◆ **ACTIVITY**: Find the line holding "none -> [11,501,531,878]" in the entries below. Give it again exactly, along with every line after it up to and including the line holding "[709,333,1037,364] 564 Ekim".

◆ **RECORDS SUPPLIED**:
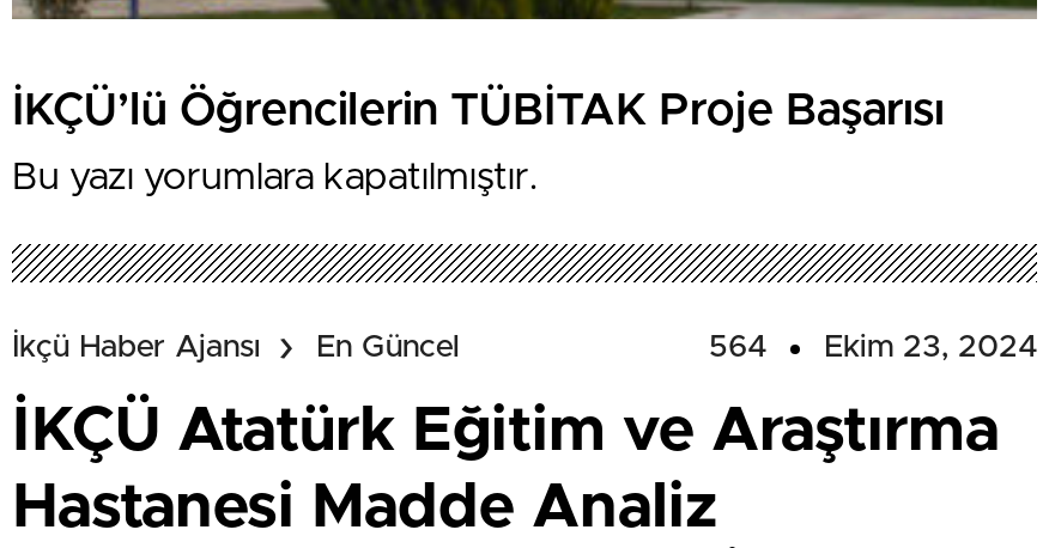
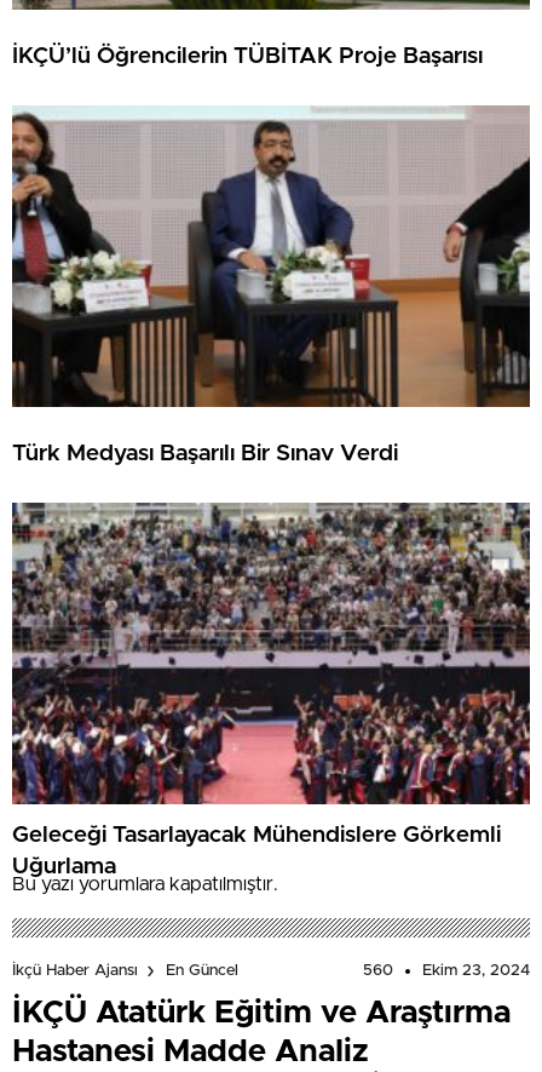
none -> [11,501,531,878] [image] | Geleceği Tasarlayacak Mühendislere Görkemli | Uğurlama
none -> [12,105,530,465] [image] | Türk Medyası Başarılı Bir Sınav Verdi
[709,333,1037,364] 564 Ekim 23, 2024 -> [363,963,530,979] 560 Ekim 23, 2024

--

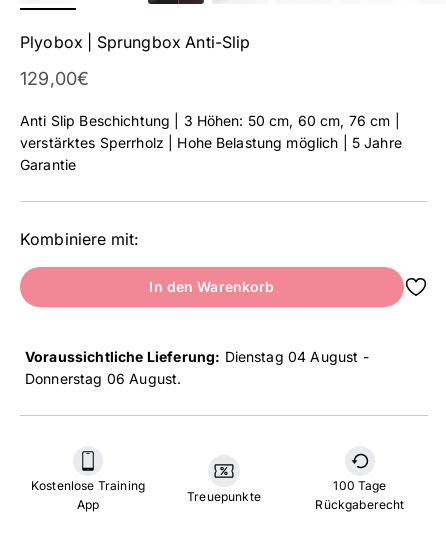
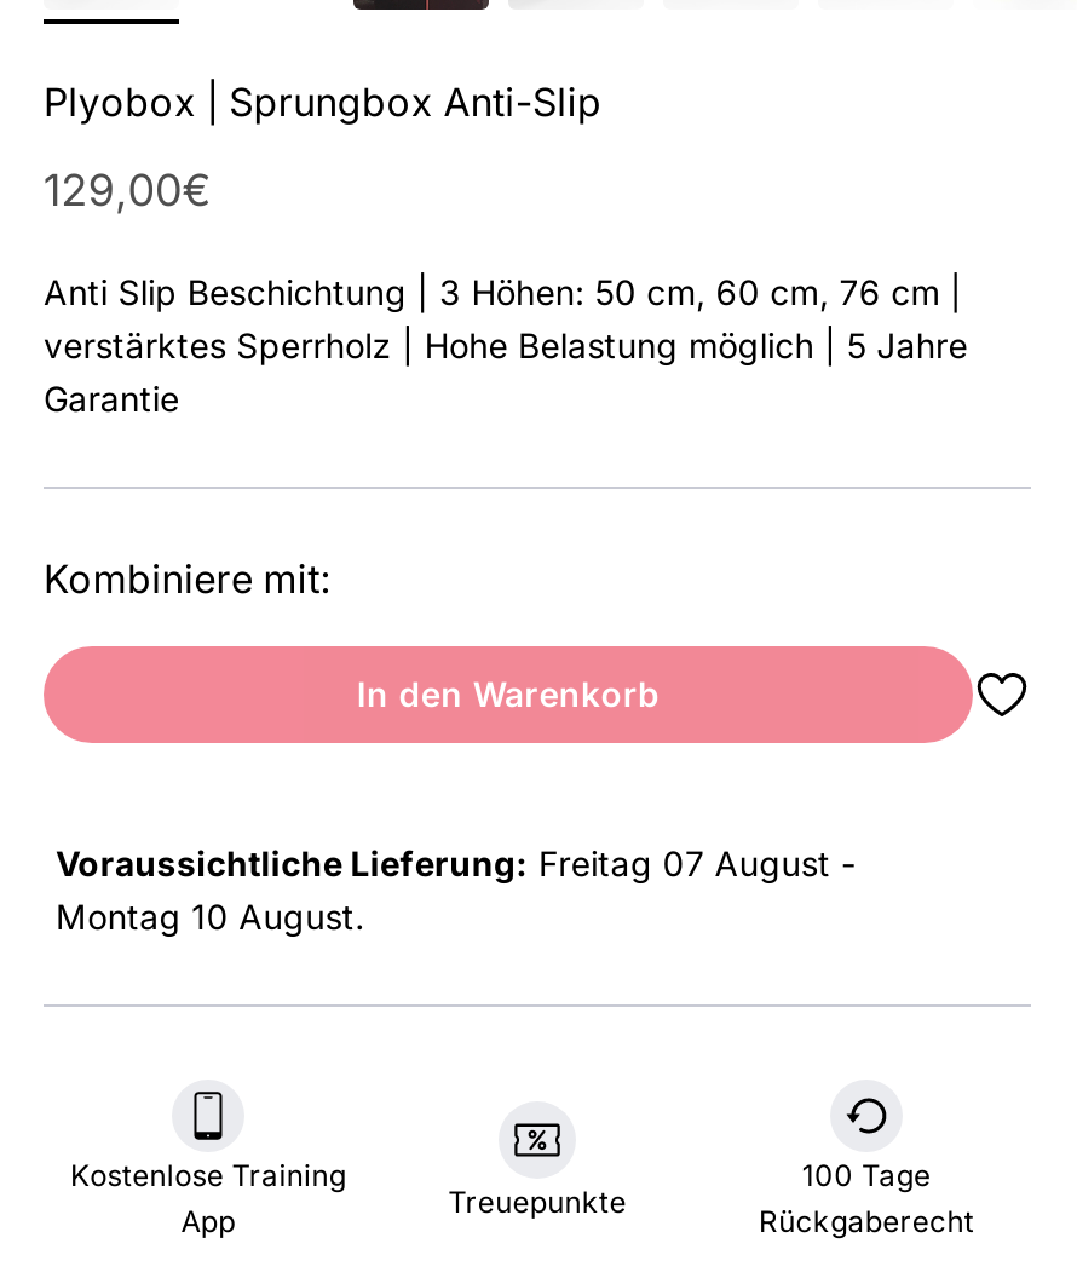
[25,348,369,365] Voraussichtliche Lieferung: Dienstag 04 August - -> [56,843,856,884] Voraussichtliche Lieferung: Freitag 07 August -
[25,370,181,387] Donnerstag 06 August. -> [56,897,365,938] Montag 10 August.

* * *

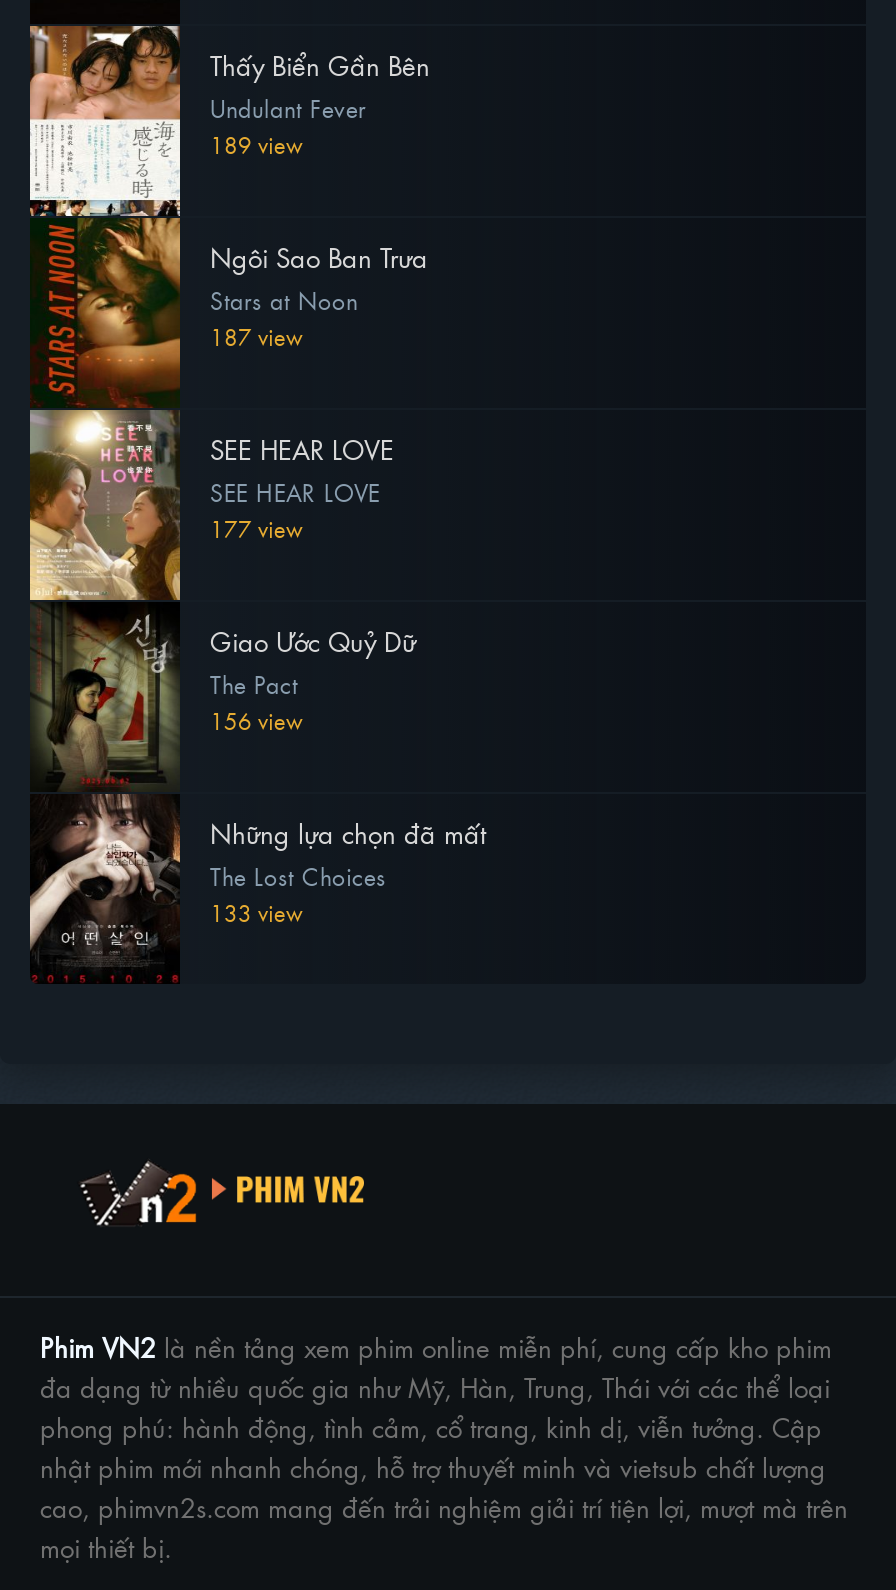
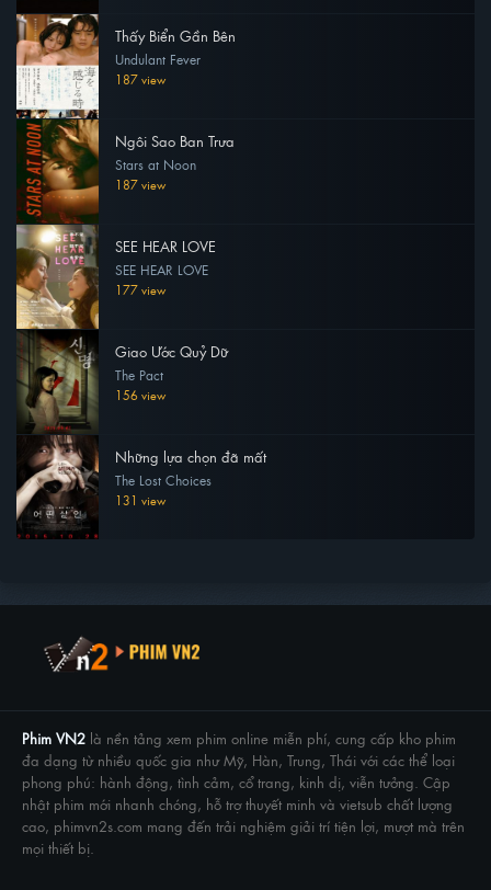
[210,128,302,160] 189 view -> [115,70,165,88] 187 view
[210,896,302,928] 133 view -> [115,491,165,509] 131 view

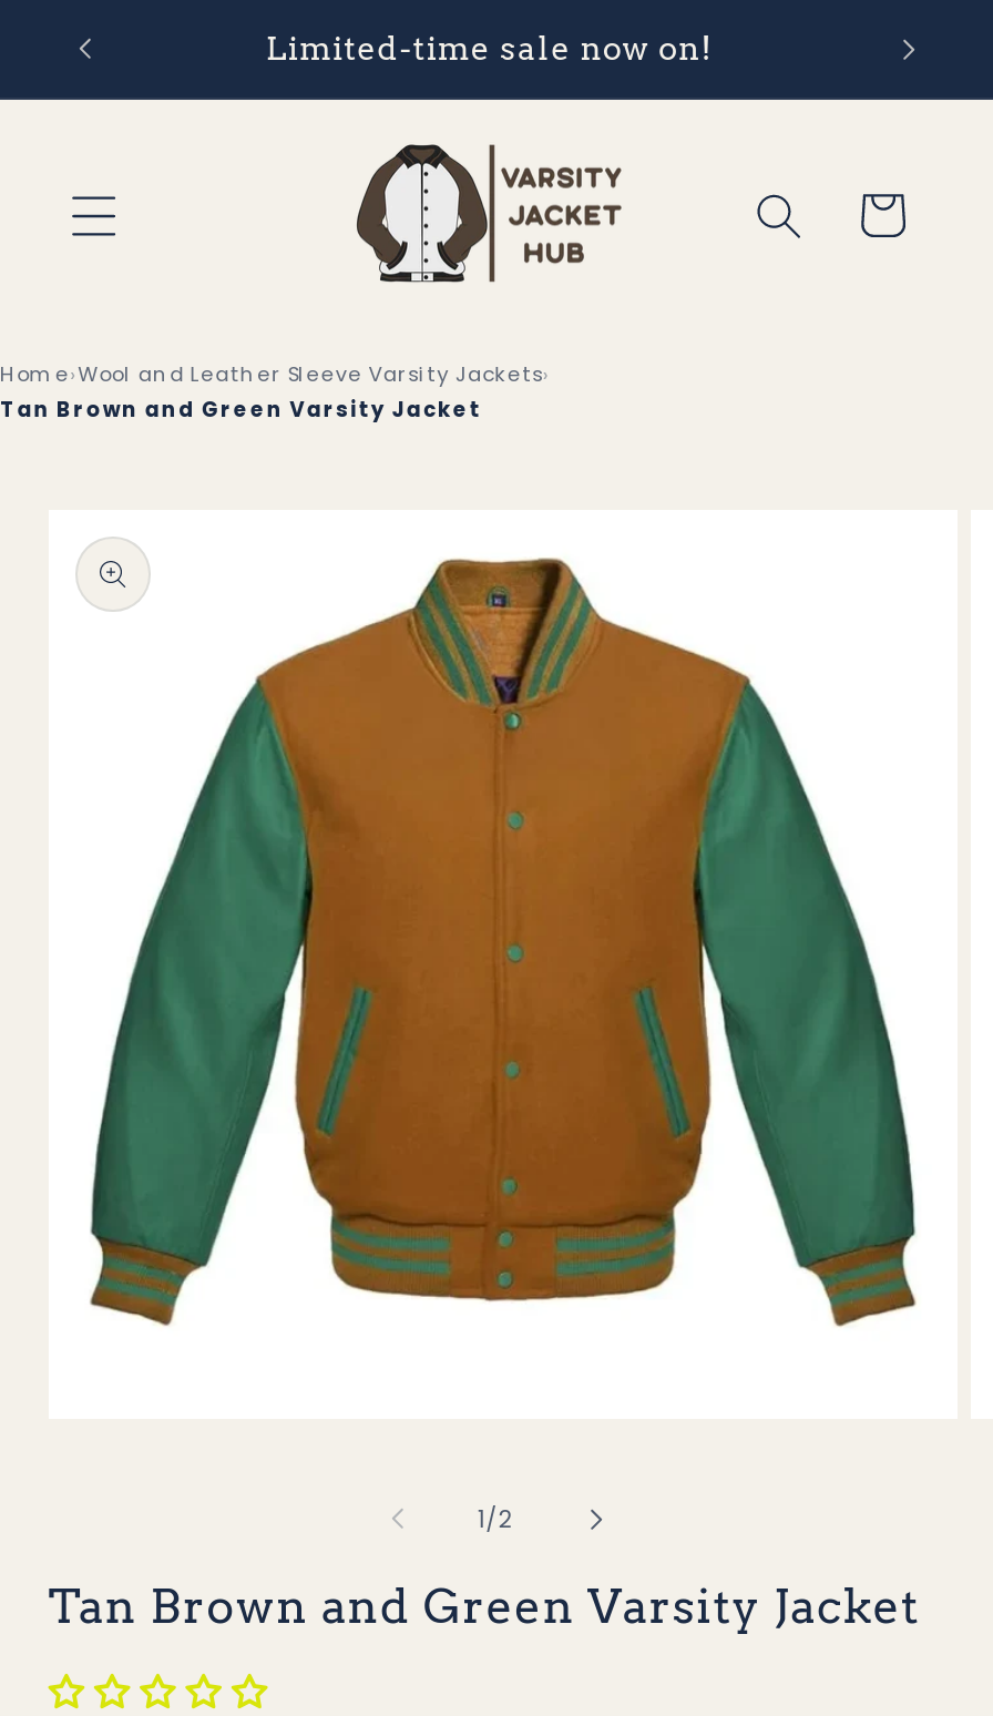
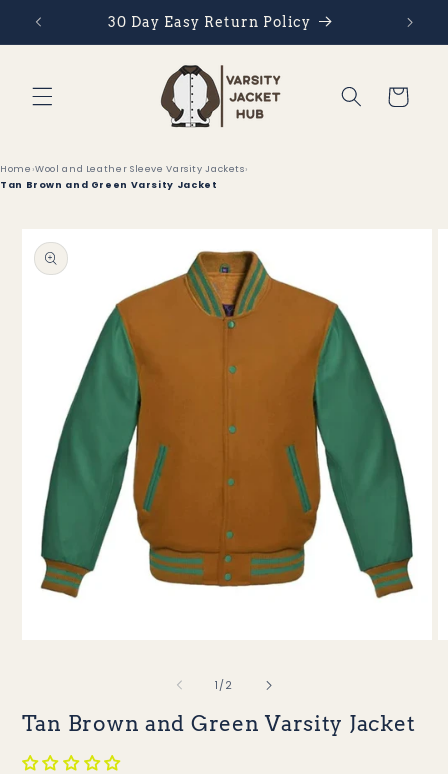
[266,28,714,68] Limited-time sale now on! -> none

◆ **ANSWER TO THE PROBLEM**:
none -> [11,501,531,878] [image] | Geleceği Tasarlayacak Mühendislere Görkemli | Uğurlama
none -> [12,105,530,465] [image] | Türk Medyası Başarılı Bir Sınav Verdi
[709,333,1037,364] 564 Ekim 23, 2024 -> [363,963,530,979] 560 Ekim 23, 2024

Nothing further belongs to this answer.